I’m probably an egg (by which I mean I’m pretty sure I’m trans and would love to take a pill right now to make it so that I had always been a dude, but I don’t know that I’d take one that turned me into a man now, because I don’t know if it’s worth it to explain it to everyone. I also don’t think I’m actually experiencing dysphoria, just aware that I’m probably a man. I think that counts as an egg for some people, trans and closeted for others, and probably cis [lol] for transmedicalists).

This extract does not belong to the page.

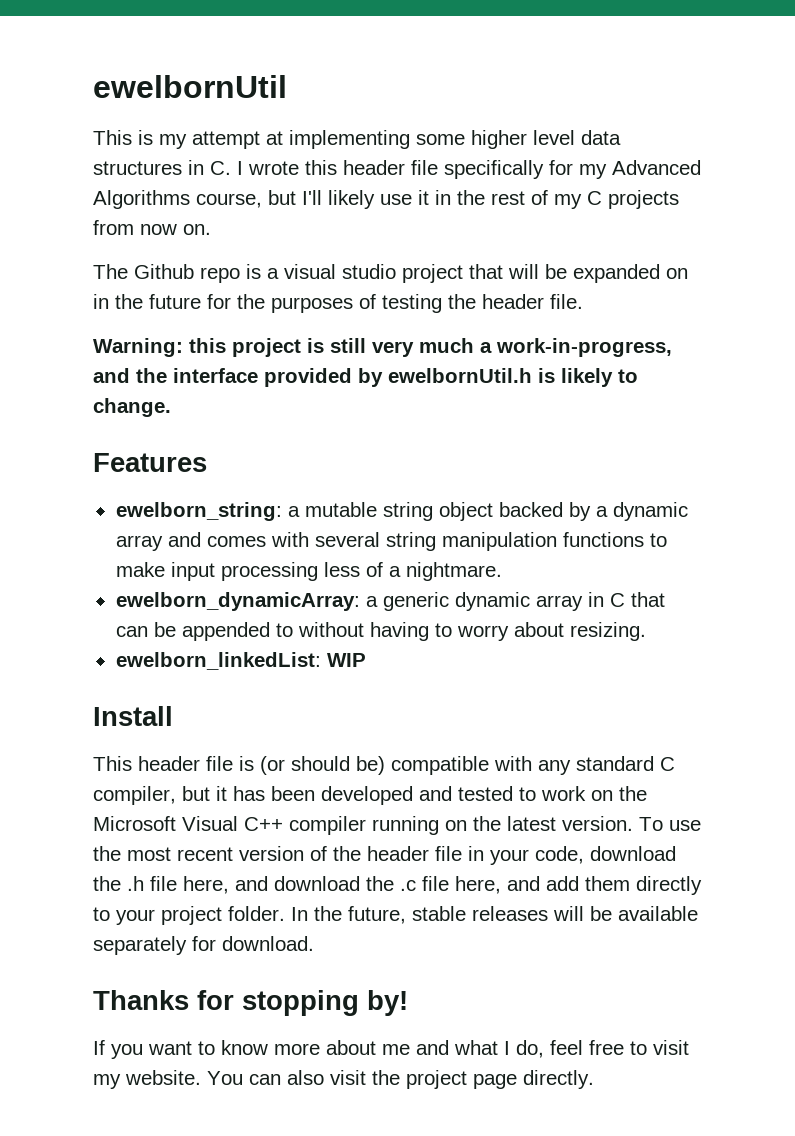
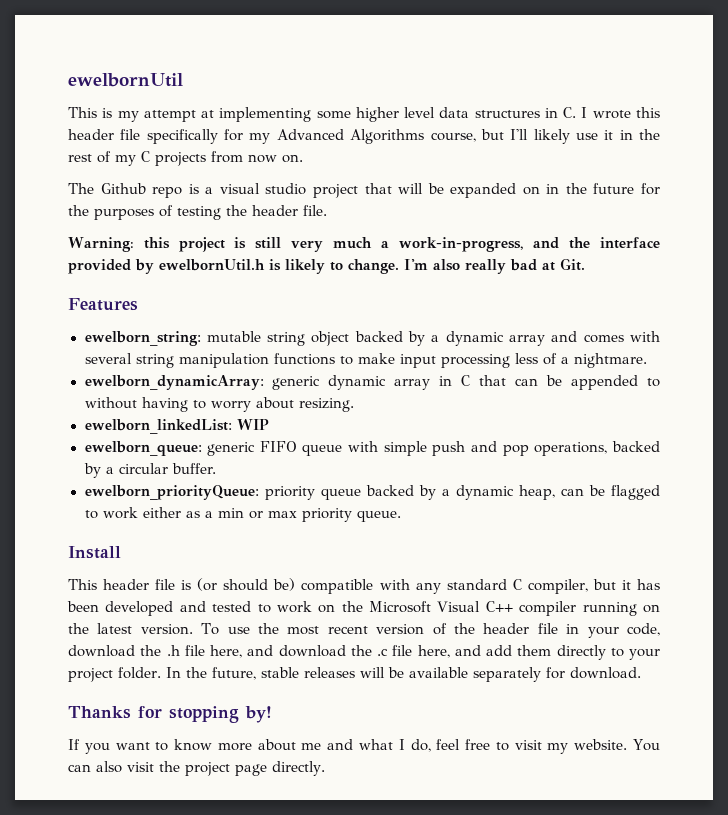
(171, 407) none -> [404,258,585,274] I'm also really bad at Git.
[287,506,300,517] a -> (201, 338) none
[365,596,378,607] a -> (264, 382) none
(366, 660) none -> [84,441,660,456] [83,463,217,478] [84,485,660,500] [84,507,401,522] // ewelborn_queue: generic FIFO queue with simple push and pop operations, backed by a circular buffer. // ewelborn_priorityQueue: priority queue backed by a dynamic heap, can be flagged to work either as a min or max priority queue.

If I ever do come out, it’s probably going to seem sudden as fuck to a bunch of people, because I’ve already thought about it for years, so I’ll have everything planned out as efficiently as possible and ready to go the second I decide to transition. I’ll come out to people after I’ve started hormones and right before it becomes noticeable, which I’ll time to coincide with a top surgery (my mother died young of breast cancer that was diagnosed when she was within a few years of my age, and I’m medically eligible for a full mastectomy). That might be wishful thinking, but at least from here, I think I can be patient about it.
birdwing@lemmy.blahaj.zone 11 hours ago
The important indicator imo isn’t dysphoria per se, but euphoria. If you for example were to feel fine either way but feel happier being a guy, then that’s a good one.
The way I came out was basically figure out how certain I was of it, then tell to my most trusted people, then spread outward.